It is easy to demonstrate compliance (or otherwise) in a court of law when there is a contract dispute. We can easily decide to not purchase something or levy a fine on an organization that does not comply. Governmental customers can review a table of standards and place check marks against those that a system doesn’t satisfy. And there are some instances where compliance is an entirely satisfactory approach. But for the same reason we expect a builder to not just rely on a hammer to build a house, we need a suite of techniques beyond compliance to assure a mission.
Contractors become familiar with governmental customer behavior, and they accommodate what they expect them to do – not what the contract says they will reward. If a governmental customer prioritizes compliance, then they will get a completed checklist (not a reliable system).
The Three Mile Island, Chernobyl and Fukushima Nuclear Power Plants were all ‘safe’ on the day of their respective disasters. As was the Deepwater Horizon, Exxon Valdez and too many other things that have exploded or sunk. Regulatory frameworks permitted them to operate as they were compliant. So this meant they were ‘safe’ and ‘reliable’ at the time.

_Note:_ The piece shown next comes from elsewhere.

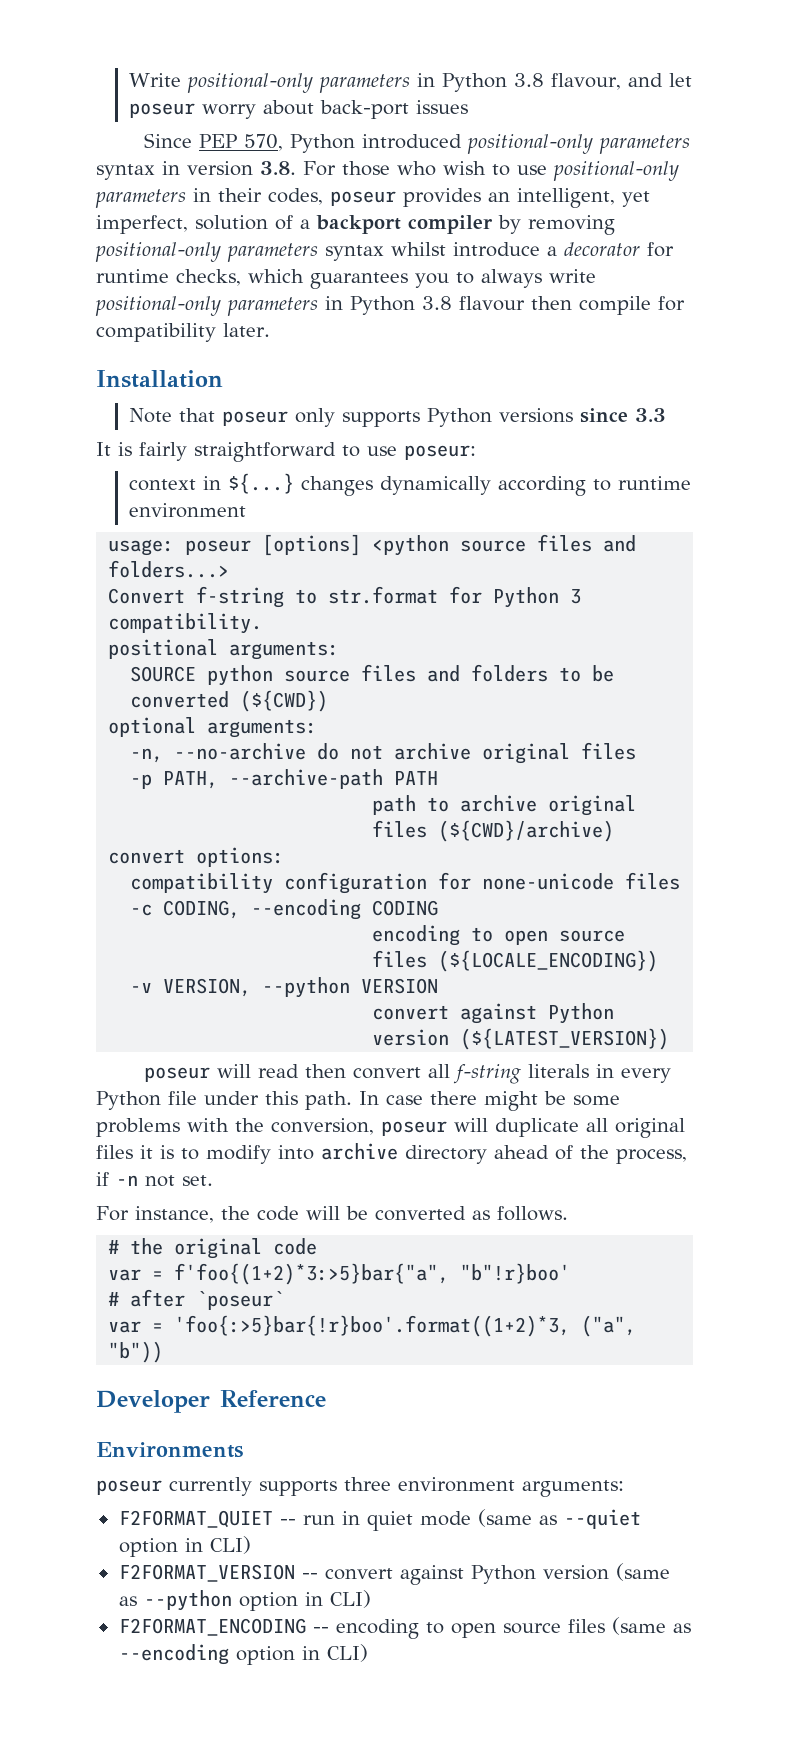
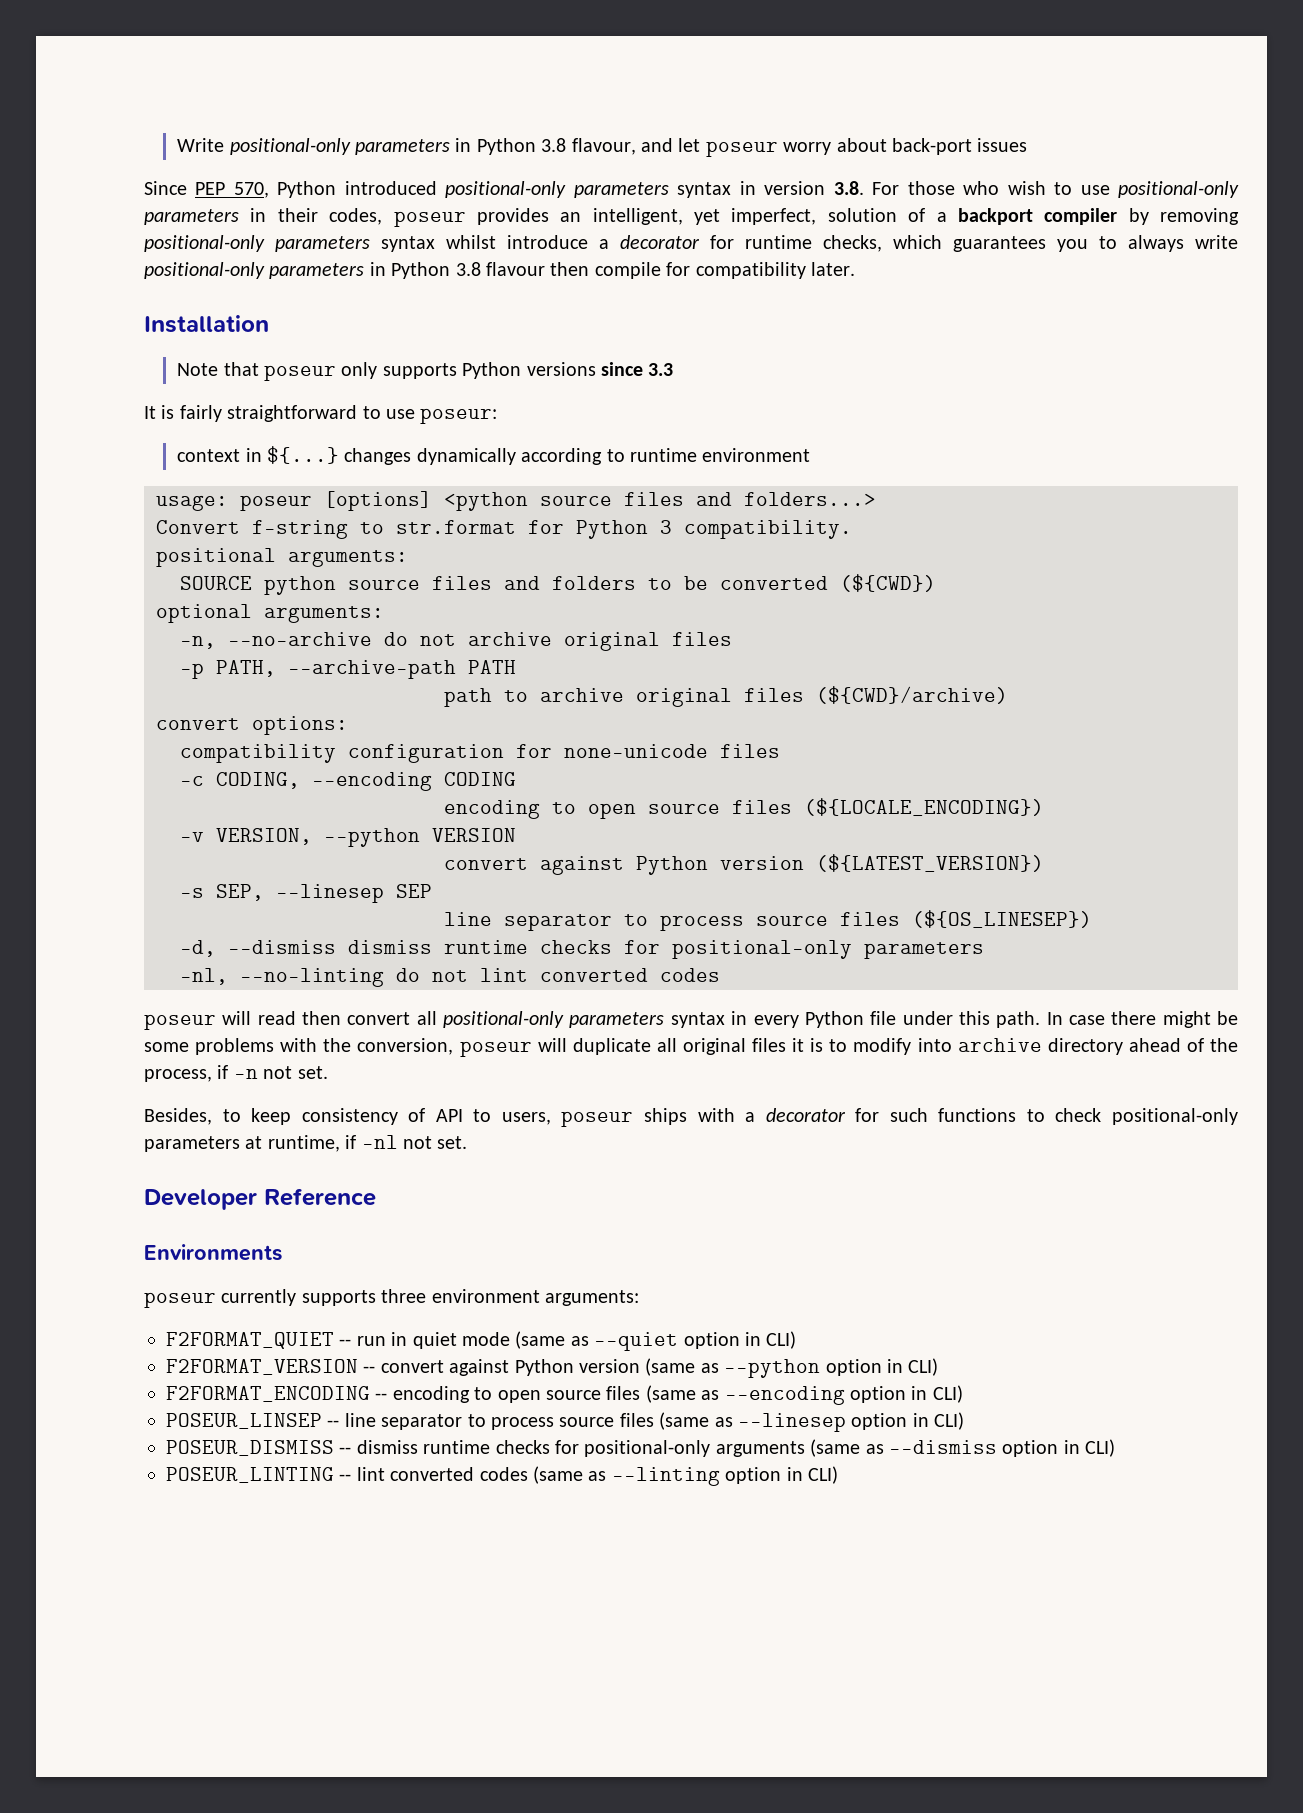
(670, 1039) none -> [180,884,432,903] [444,910,1092,931] [180,940,984,959] [180,968,720,987] // -s SEP, --linesep SEP // line separator to process source files (${OS_LINESEP}) // -d, --dismiss dismiss runtime checks for positional-only parameters // -nl, --no-linting do not lint converted codes
[453,1064,590,1084] f-string literals -> [443,1011,725,1028] positional-only parameters syntax
[96,1206,568,1223] [108,1238,318,1259] [108,1263,571,1285] [108,1289,285,1310] [108,1315,637,1337] [108,1341,164,1363] For instance, the code will be converted as follows. // # the original code // var = f'foo{(1+2)*3:>5}bar{"a", "b"!r}boo' // # after `poseur` // var = 'foo{:>5}bar{!r}boo'.format((1+2)*3, ("a", "b")) -> [144,1108,1238,1127] [144,1135,468,1152] Besides, to keep consistency of API to users, poseur ships with a decorator for such functions to check positional-only parameters at runtime, if -nl not set.
(368, 1653) none -> [166,1412,965,1432] [166,1439,1116,1457] [166,1466,838,1486] // POSEUR_LINSEP -- line separator to process source files (same as --linesep option in CLI) // POSEUR_DISMISS -- dismiss runtime checks for positional-only arguments (same as --dismiss option in CLI) // POSEUR_LINTING -- lint converted codes (same as --linting option in CLI)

This may seem contradictory – how can something be ‘safe’ and ‘reliable’ on the day it exploded, melted down, or otherwise failed catastrophically? Because society and the lawmakers who represent them ultimately use the easier language of compliance. We only use binary and absolute ideas of safety and reliability. If it complies it is ‘safe’ or ‘reliable.’
Safety, availability, risk and reliability are measures – not absolutes.
The fact that in hindsight, something we once thought was ‘safe’ and ‘reliable’ wasn’t on the day it catastrophically failed is irrelevant. It adds nothing to the flawed design process or the short-sighted management decisions to prioritize developmental money over long-term performance. There is still a smoking hole in the ground where that thing used to be. There is still a massive oil slick in the ocean. The people that have been killed will never come back to life.
No one has hindsight about a system they are about to purchase. Customers agree to purchase a system that is ‘safe’ and ‘reliable’ at the point of sale. So we must continue to focus our energies on designing ‘safe’ and ‘reliable’ systems. But we must stop using ‘safe’ and ‘reliable’ as absolutes.
Observation #4: Compliance is supposed to set a limit on how ‘bad’ an organization can be
Obvious right? ‘Good’ organizations are not the focus of compliance-based assurance frameworks. Compliance makes sure there is at least some baseline of mandatory activities under (the often unfounded) assumption that this can limit how unreliable or unsafe a system can be.
Any set of ‘mission assurance tasks’ is only intended to address ‘bad’ organizations. The ‘good’ organizations who inherently share the same principles of the compliance framework do not need external compliance. It is the ‘bad’ organizations locked in a perpetual war to defeat the intent of standards or testing.
But resources are not limitless. If the mission assurance tasks are not best practice (for reasons discussed above), then they will have a negative effect on the intent.
Observation #5: … but compliance actually imposes a limit on how ‘good’ an organization can be
There is a school of thought (regarding reliability) that believes all potential failures can be prevented by doing something to prevent it during design or manufacture. This is principally true – provided you know every potential failure and you know how to prevent each of them in all possible scenarios.
This is impossible – even for mature technologies. We are surprised time and time again by how seemingly benign design changes to something that previously worked introduces different ways for the system to fail.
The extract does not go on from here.